Note that `M2` is created as a 2-dimensional ndarray. 

In [None]:
M2

We can check the dimensions via the `shape` attribute.

In [None]:
M2.shape

Creating 1-d and 2-d ndarrays using the type constructor.

In [None]:
a = [2, 4, 6, 8, 10]
npa = np.array(a)
npa

In [None]:
b = [1, 3, 5, 7, 9]
M = np.array([a, b])
M

In [None]:
M.shape

In [None]:
Matrix(M)

Arithmetic operators apply to higher-dimensional ndarrays in much the same way as with 1-d ndarrays.

In [None]:
N = M/2 + 3
Matrix(N)

We now describe matrices as linear operators.

In [None]:
A11, A12, A13, A21, A22, A23, A31, A32, A33, B11, B12, B21, B22, B31, B32, v11, v12, v13, v21, v22, v23, v31, v32, v33 = symbols('A11 A12 A13 A21 A22 A23 A31 A32 A33 B11 B12 B21 B22 B31 B32 v11 v12 v13 v21 v22 v23 v31 v32 v33')

In [None]:
A = np.array([[A11, A12, A13], [A21, A22, A23]])
v = np.array([v11, v21, v31])
Matrix(A), Matrix(v)

Note that vectors are **column vectors**.

Let's start with the simple matrix-vector multiplication.

In [None]:
u = np.dot(A, v) # this is an equivalent syntax for A @ v
Matrix(u) # u is a 2-dimensional vector

Recall that a $m \times n$ matrix $M$ denotes a **linear transformation** $T_M : \mathbb{R}^n \to \mathbb{R}^m$ such that $T_M(v) = Mv$. Hence, for all $a\in\mathbb{R}$ and $u,v\in\mathbb{R}^n$, we have $M(av) = a Mv$ and $M(u+v) = Mu + Mv$.

Given two matrices $A$ of size $m \times n$ and $B$ of size $n \times p$, the composition of functions $T_A$ and $T_B$ is obtained trough **matrix multiplication**. Hence $$T_A\big(T_B(v)\big) = ABv$$ for all $v \in \mathbb{R}^p$.

We recall how two matrices are multiplied.

In [None]:
A = np.array([[A11, A12, A13], [A21, A22, A23]])
B = np.array([[B11, B12], [B21, B22], [B31, B32]])
Matrix(A), Matrix(B)

In [None]:
C = np.dot(A, B)
Matrix(C)

### Transpose

The transpose of a matrix $A$ with components $A_{i,j}$ is the matrix $A^{\top}$ such that $A^{\top}_{i,j} = A_{j,i}$

Some important properties:
* $(A + B)^\top = A^\top + B^\top$
* $(AB)^\top = B^\top A^\top$

In [None]:
Matrix(M), Matrix(M.T)

A square $n \times n$ matrix $A$ is *symmetric* if $A_{i,j} = A_{j,i}$ for all $1 \le i,j \le n$.

A generic matrix can be *symmetrized* through multiplication with its transpose

In [None]:
Q = M @ M.T
Matrix(Q)

In [None]:
Q = M.T @ M
Matrix(Q)

### Rank

A set of vectors is linearly independent if no vector in the set can be represented as a linear combination of the others.

The rank of a matrix is the largest number of linearly independent columns or, **equivalently**, the largest number of linearly independent rows.
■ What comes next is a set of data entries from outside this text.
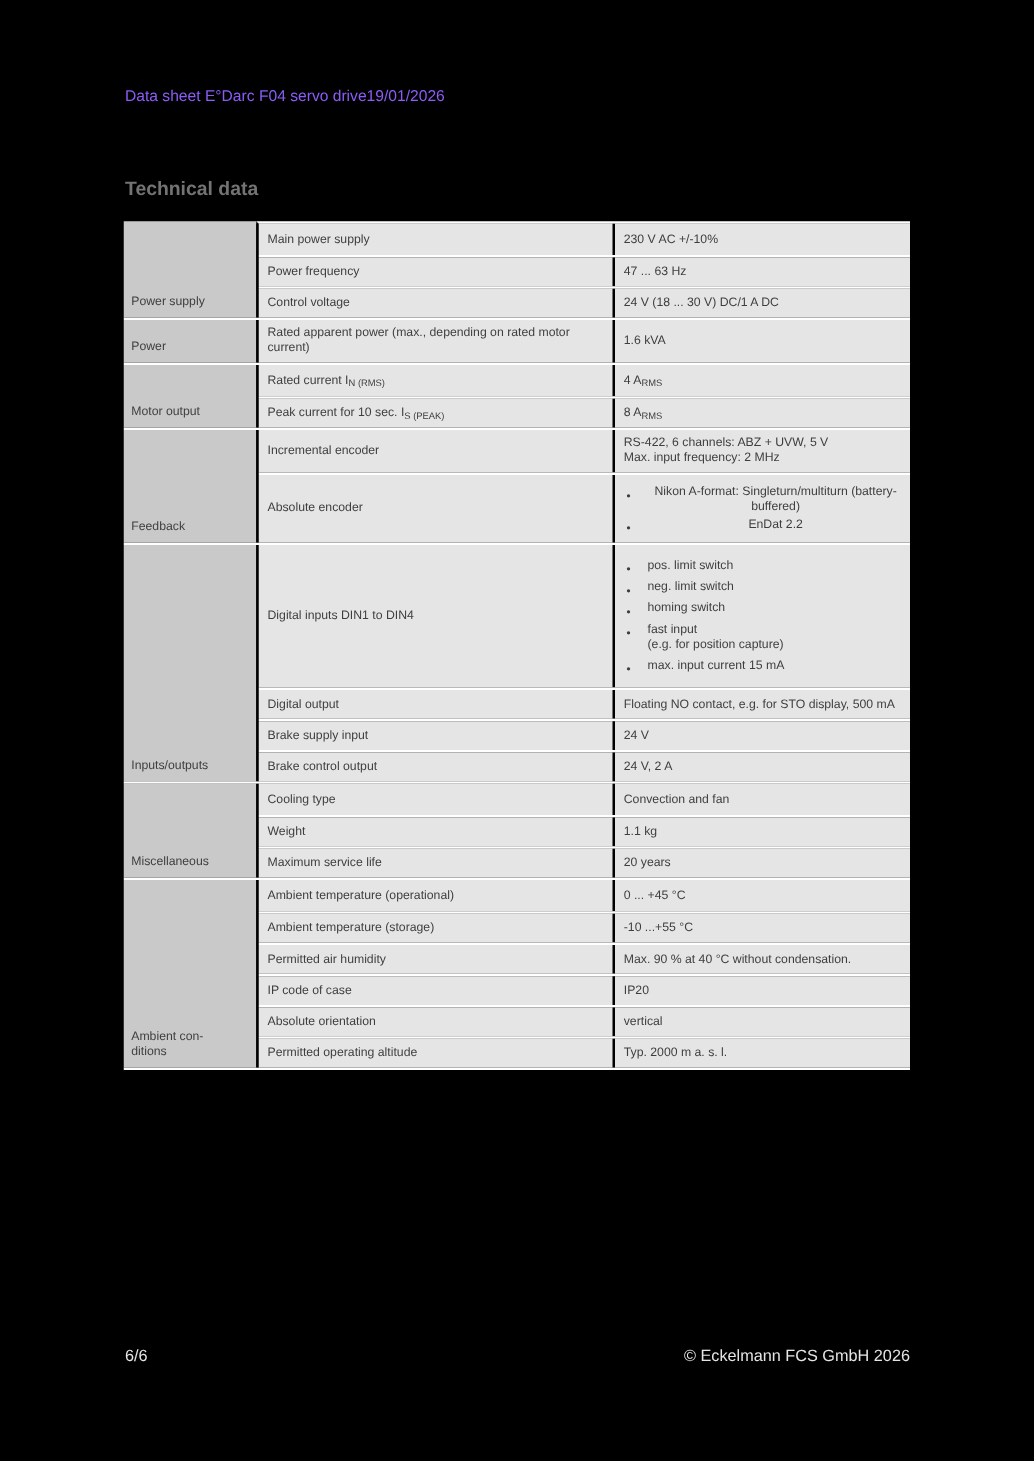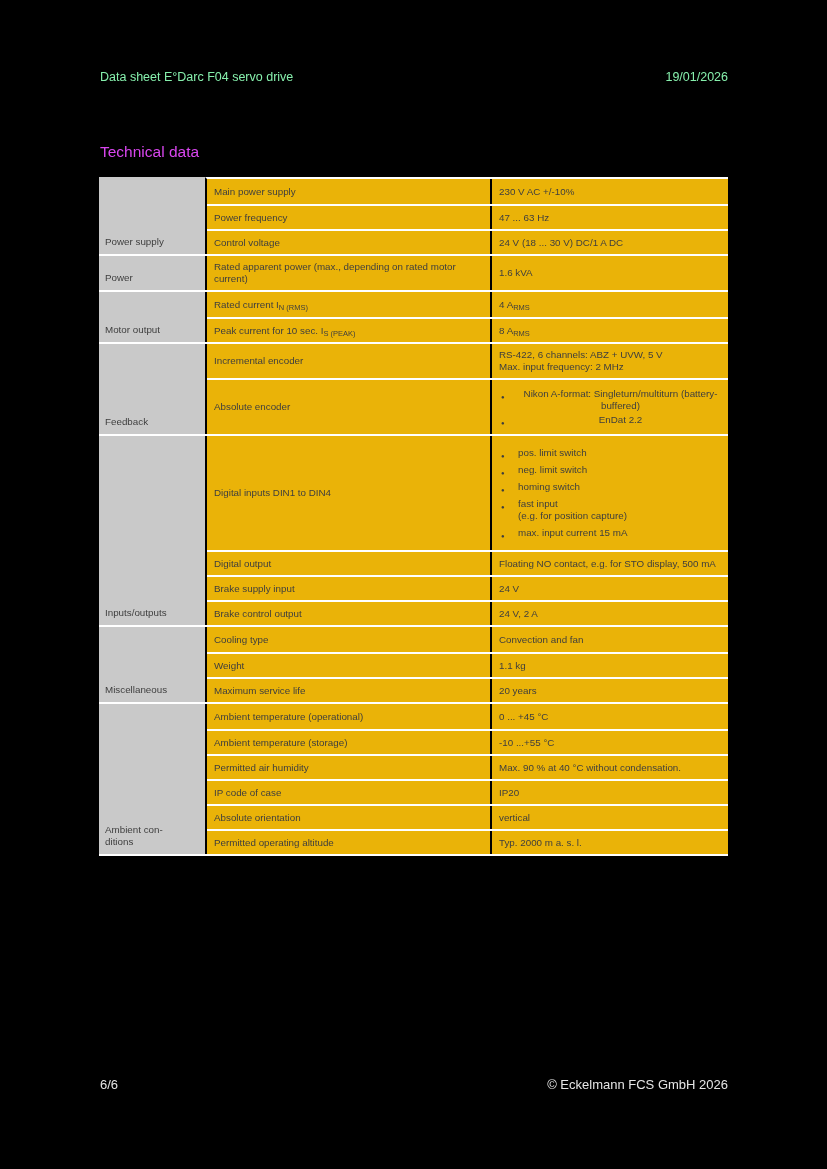"Data sheet E°Darc F04 servo" .hdr { color: #86efac -> #8b5cf6; justify-content: space-between -> none }
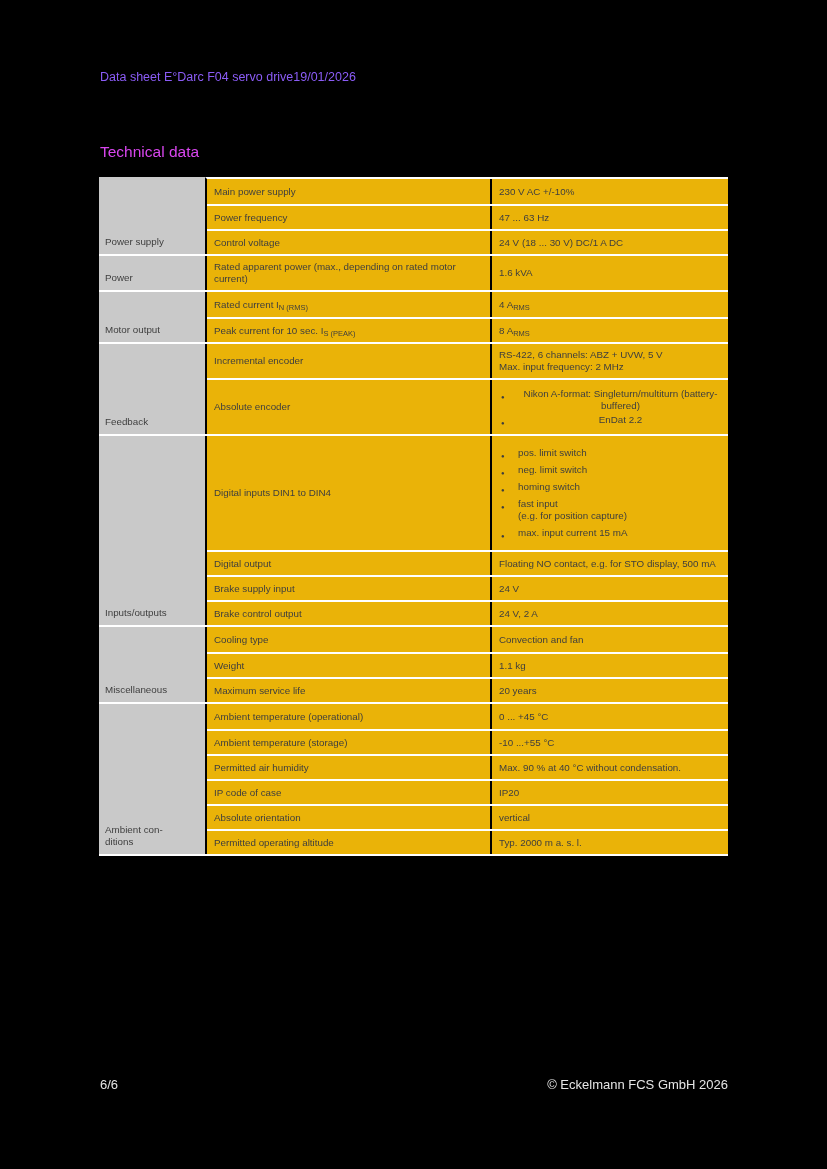"Technical data" .title { color: #d946ef -> #737373; font-weight: normal -> bold }
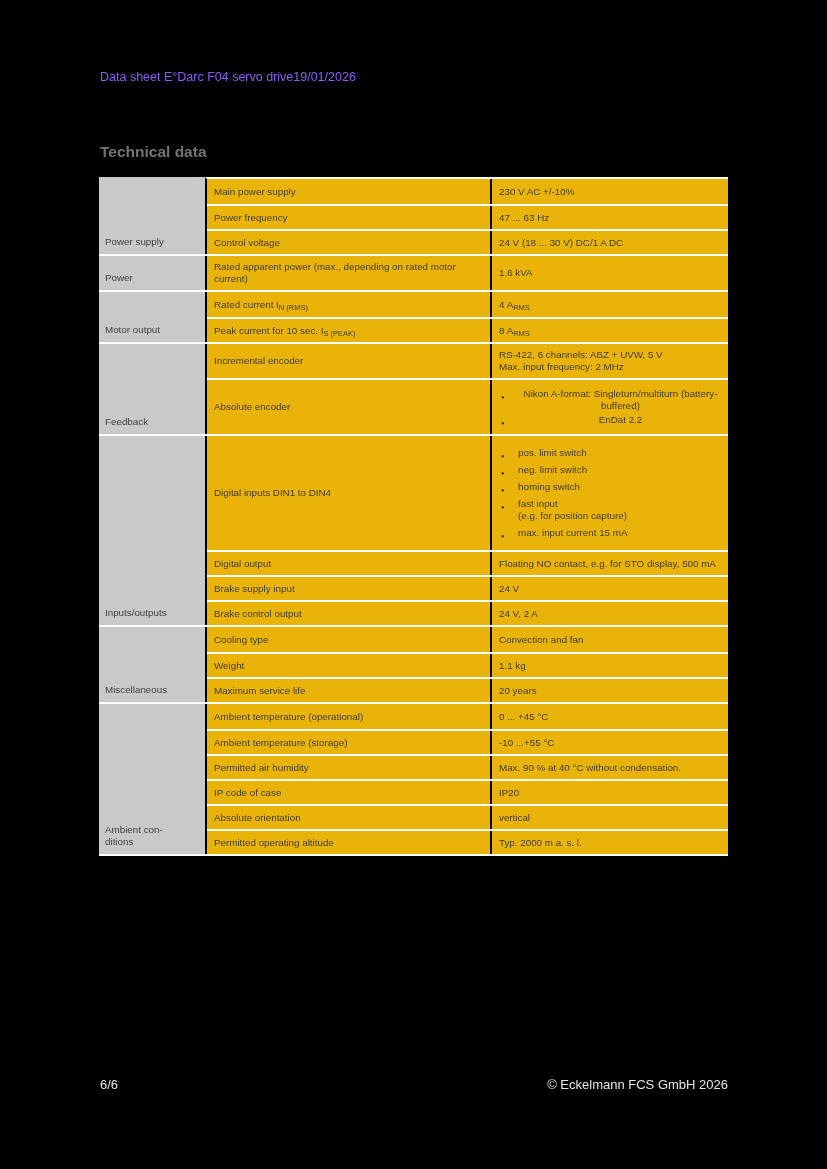"Main power supply" .cell { background: #eab308 -> #e5e5e5 }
Hence the rank of a $m\times n$ matrix cannot be larger than $\min\{m,n\}$.
    
* the column space of a matrix is the set of all possible linear combinations of its column vectors
* the row space of a matrix is the set of all possible linear combinations of its row vectors

For any matrix $A$, the rank of $A$ $=$ the dimension of the column space of $A$ $=$ dimension of the row space of $A$

If all rows (or all columns) are multiple of each other, than the rank is 1.

In [None]:
v = np.random.randn(5)
M = np.array([v,2*v,5*v])
LA.matrix_rank(M)

The outer product of a vector with itself also results in a rank-1 matrix.

In [None]:
v = np.random.randn(5)
M = np.outer(v, v)
LA.matrix_rank(M)

A matrix with random independent entries is very likely to be **full rank** (i.e., rank equal to the smallest between number of rows and number of columns).

In [None]:
G = np.random.randn(5,5)
LA.matrix_rank(G)

## Matrix inversion
Recall that the $n \times n$ *identity* matrix $I$ is defined by
$$
\left[ \begin{array}{ccccc} 1 & 0 & 0 & \cdots & 0 \\ 0 & 1 & 0 & \cdots & 0 \\ \vdots & \vdots & \vdots & \vdots \\ 0 & 0 &\cdots & 0 & 1 \end{array} \right]
$$
The associated linear transformation $T_I$ is such that $T_I(v) = v$ for all $v \in \mathbb{R}^d$.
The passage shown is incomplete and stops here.